(THE PROBLEM)
Print every record below exactly as it stands, but leave out the pictures.

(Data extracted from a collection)

- Opening Delimiter -

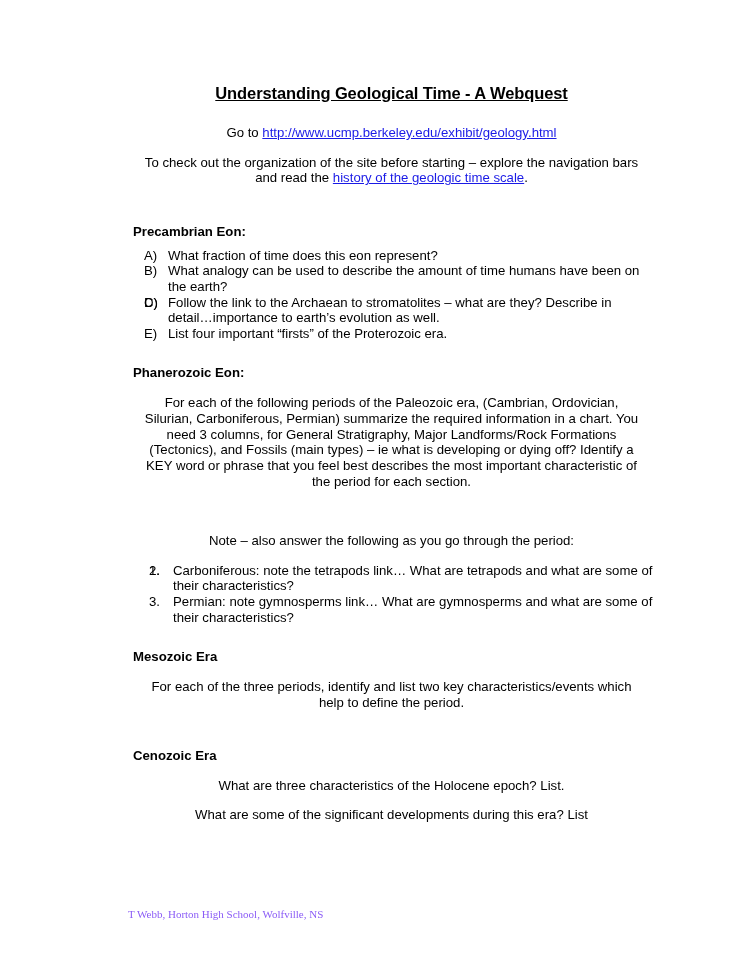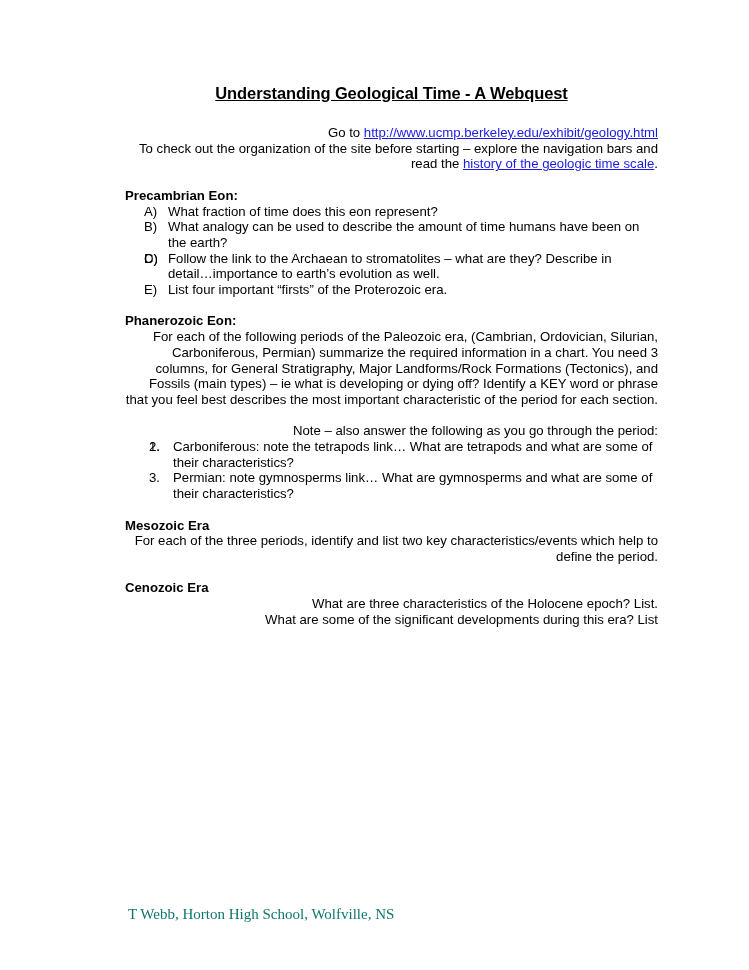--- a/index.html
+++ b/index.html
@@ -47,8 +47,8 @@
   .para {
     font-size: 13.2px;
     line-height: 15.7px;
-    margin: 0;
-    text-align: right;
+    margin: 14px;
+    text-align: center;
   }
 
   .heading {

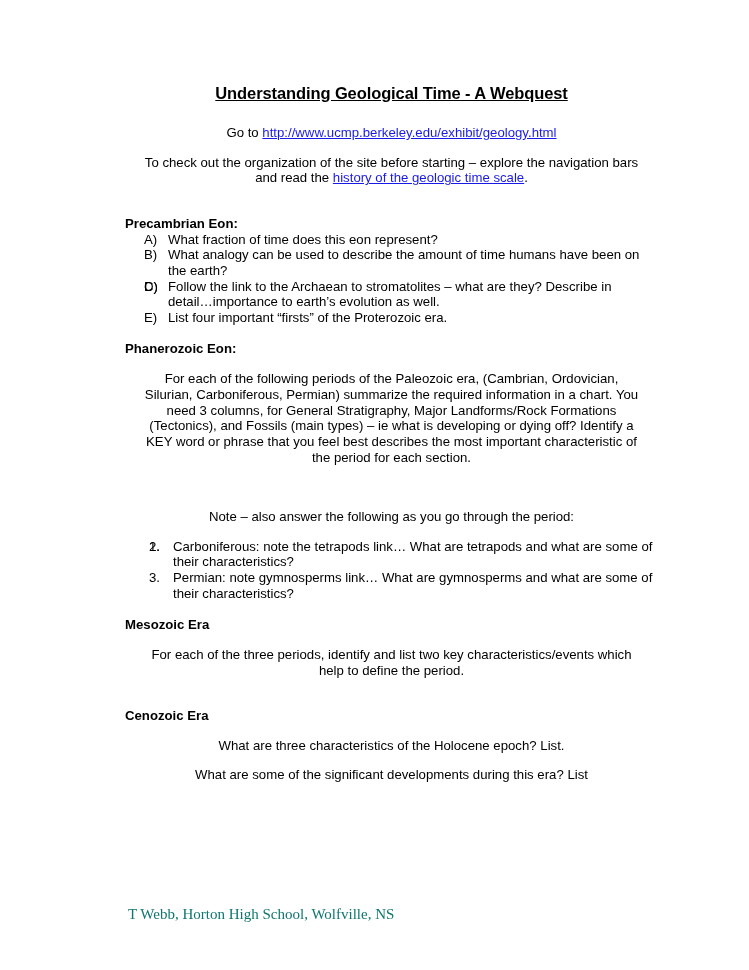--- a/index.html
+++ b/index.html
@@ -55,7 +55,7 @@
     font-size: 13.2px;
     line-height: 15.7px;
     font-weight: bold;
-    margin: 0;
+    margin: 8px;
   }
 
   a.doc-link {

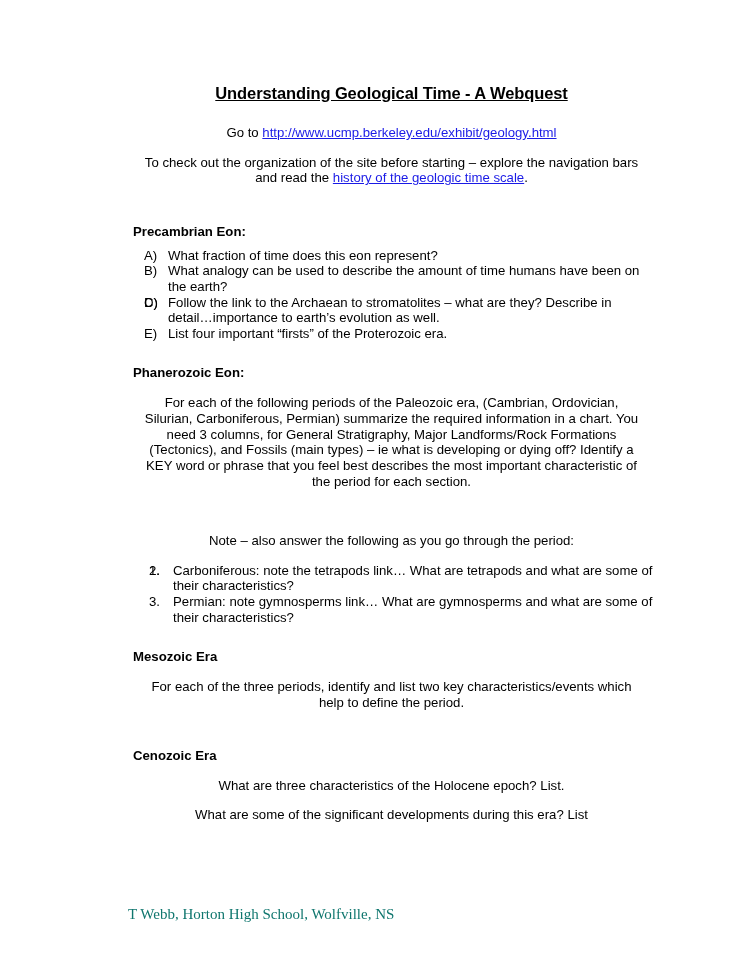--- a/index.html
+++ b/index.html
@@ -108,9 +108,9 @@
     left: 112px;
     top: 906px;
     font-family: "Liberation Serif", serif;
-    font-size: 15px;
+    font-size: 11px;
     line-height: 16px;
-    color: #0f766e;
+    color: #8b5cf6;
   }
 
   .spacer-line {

- Closing Delimiter -

(ANSWER SECTION)
--- a/index.html
+++ b/index.html
@@ -47,8 +47,8 @@
   .para {
     font-size: 13.2px;
     line-height: 15.7px;
-    margin: 0;
-    text-align: right;
+    margin: 14px;
+    text-align: center;
   }
 
   .heading {

--- a/index.html
+++ b/index.html
@@ -55,7 +55,7 @@
     font-size: 13.2px;
     line-height: 15.7px;
     font-weight: bold;
-    margin: 0;
+    margin: 8px;
   }
 
   a.doc-link {

--- a/index.html
+++ b/index.html
@@ -108,9 +108,9 @@
     left: 112px;
     top: 906px;
     font-family: "Liberation Serif", serif;
-    font-size: 15px;
+    font-size: 11px;
     line-height: 16px;
-    color: #0f766e;
+    color: #8b5cf6;
   }
 
   .spacer-line {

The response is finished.